Transavia, Solid’air à l’action
Quatre projets axés sur l’éducation et la protection de l’environnement vont être financés par la compagnie aérienne.
Transavia.com a désigné, le 26 janvier, les quatre lauréats de son appel à projets Solid’air, un programme qui permettra de financer des initiatives liées aux enjeux environnementaux en Égypte, au Maroc, en Tunisie ou en Turquie. « Nous sommes modestes mais engagés, explique Lionel Guérin, président-directeur général de la compagnie aérienne. Les salariés sont impliqués dans cette démarche et des parrains suivront chaque action. Il ne s’agit pas seulement de faire un chèque à une grosse ONG. » Les associations, sélectionnées par un comité scientifique parmi 45 dossiers se partageront 32 000 E.
TROIS PROJETS AU MAROC
Trois projets, intégrant une dimension éducative et sociale, seront réalisés au Maroc par des acteurs locaux.
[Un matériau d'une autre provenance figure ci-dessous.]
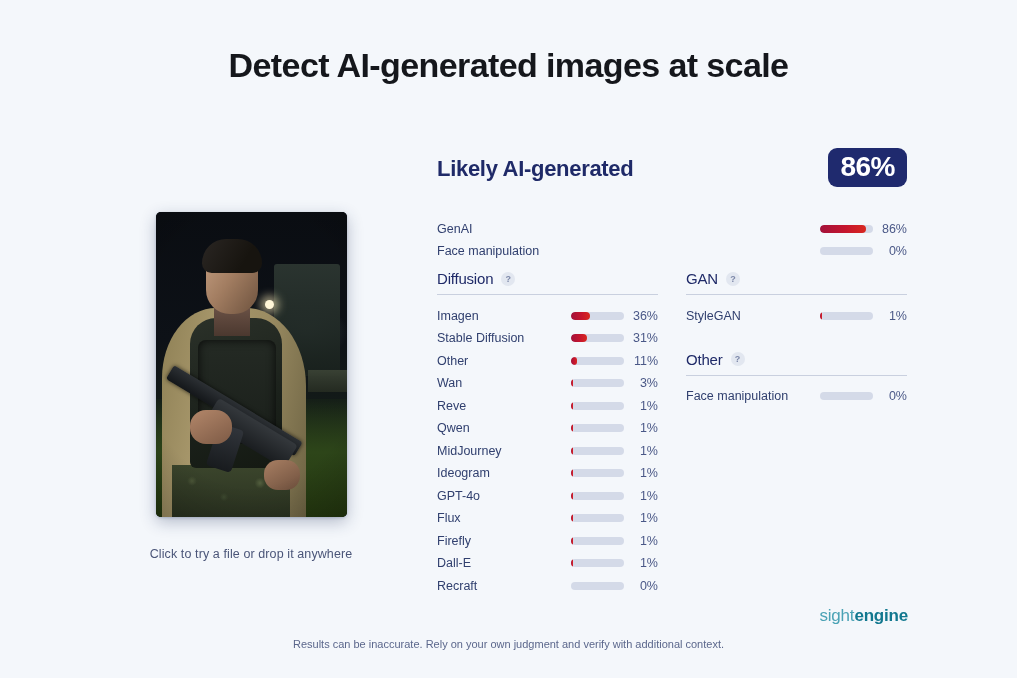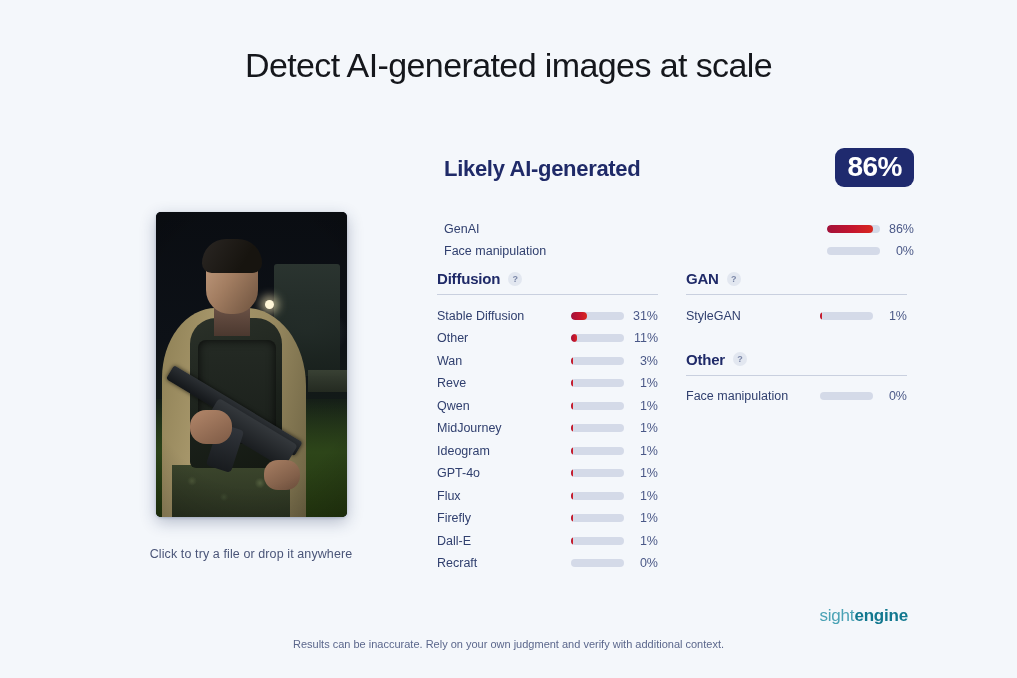--- a/index.html
+++ b/index.html
@@ -17,21 +17,21 @@
   }
 
   
   .page-title {
     position: absolute;
     top: 46px;
     left: 0;
     width: 1017px;
     text-align: center;
     font-size: 34px;
-    font-weight: normal;
+    font-weight: bold;
     letter-spacing: -0.6px;
     color: #15171c;
   }
 
   
   .thumb-wrap {
     position: absolute;
     left: 129px;
     top: 212px;
     width: 244px;
@@ -186,21 +186,20 @@
     color: #4a5578;
     letter-spacing: .1px;
   }
 
   
   .results {
     position: absolute;
     left: 437px;
     top: 152px;
     width: 470px;
-    margin-left: 7px;
   }
   .verdict-row {
     position: relative;
     height: 52px;
   }
   .verdict-title {
     font-size: 22px;
     font-weight: bold;
     color: #1f2a68;
     letter-spacing: -0.3px;
@@ -267,21 +266,21 @@
   }
   .col { width: 221px; }
   .section-head {
     display: flex;
     align-items: center;
     gap: 8px;
     padding-bottom: 7px;
   }
   .section-title {
     font-size: 15px;
-    font-weight: bold;
+    font-weight: normal;
     color: #1f2a68;
     letter-spacing: -0.2px;
   }
   .help-badge {
     width: 14px; height: 14px;
     border-radius: 50%;
     background: #e2e7f0;
     color: #7b87a8;
     font-size: 9px;
     line-height: 14px;
@@ -376,20 +375,29 @@
 
 <div class="sections">
   <div class="col" id="col-left">
       <div class="section-head">
         <div class="section-title">Diffusion</div>
         <span class="help-badge">?</span>
       </div>
       <div class="section-rule"></div>
       <div>
         <div class="row">
+          <div class="row-label">Imagen</div>
+          <div class="row-bar-cell">
+            <div class="bar-track">
+              <div class="bar-fill" style="width: 36%;"></div>
+            </div>
+            <div class="row-pct">36%</div>
+          </div>
+        </div>
+        <div class="row">
           <div class="row-label">Stable Diffusion</div>
           <div class="row-bar-cell">
             <div class="bar-track">
               <div class="bar-fill" style="width: 31%;"></div>
             </div>
             <div class="row-pct">31%</div>
           </div>
         </div>
         <div class="row">
           <div class="row-label">Other</div>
Celui de Microbiona, l’association marocaine de biotechnologie microbienne et de protection des ressources naturelles, par exemple, s’intéressera à la protection de lŽenvironnement dans les oasis du Sud et à l’amélioration de la qualité de vie. Dans ces écosystèmes fragiles, l’eau est polluée par les déchets issus des latrines, menaçant la biodiversité et causant des maladies parmi les habitants. La première phase du projet, soutenu par le Programme des Nations unies pour le développement (PNUD), portera sur la sensibilisation à la pollution de l’eau. Une seconde phase concernera l’assainissement des points d’eau. Enfin, l’installation de latrines écologiques permettra de régler durablement le problème, tout en apportant un complément de matière organique afin de fertiliser les sols. Des actions essentielles si l’on ne veut pas voir les oasis, richesse du pays et joie des touristes, disparaître, explique le professeur Mohamed Yacoubi-Khebiza, de Microbiona. Une réflexion partagée par Lionel Guérin, qui a annoncé la pérennisation du programme Solid’air dans les prochaines années. « Nous avons des obligations dans ces pays, comme celle de participer au développement local et à la protection de l’environnement, conclut-il. Les partenaires, agences de voyages, tour-opérateurs, sont les bienvenus ».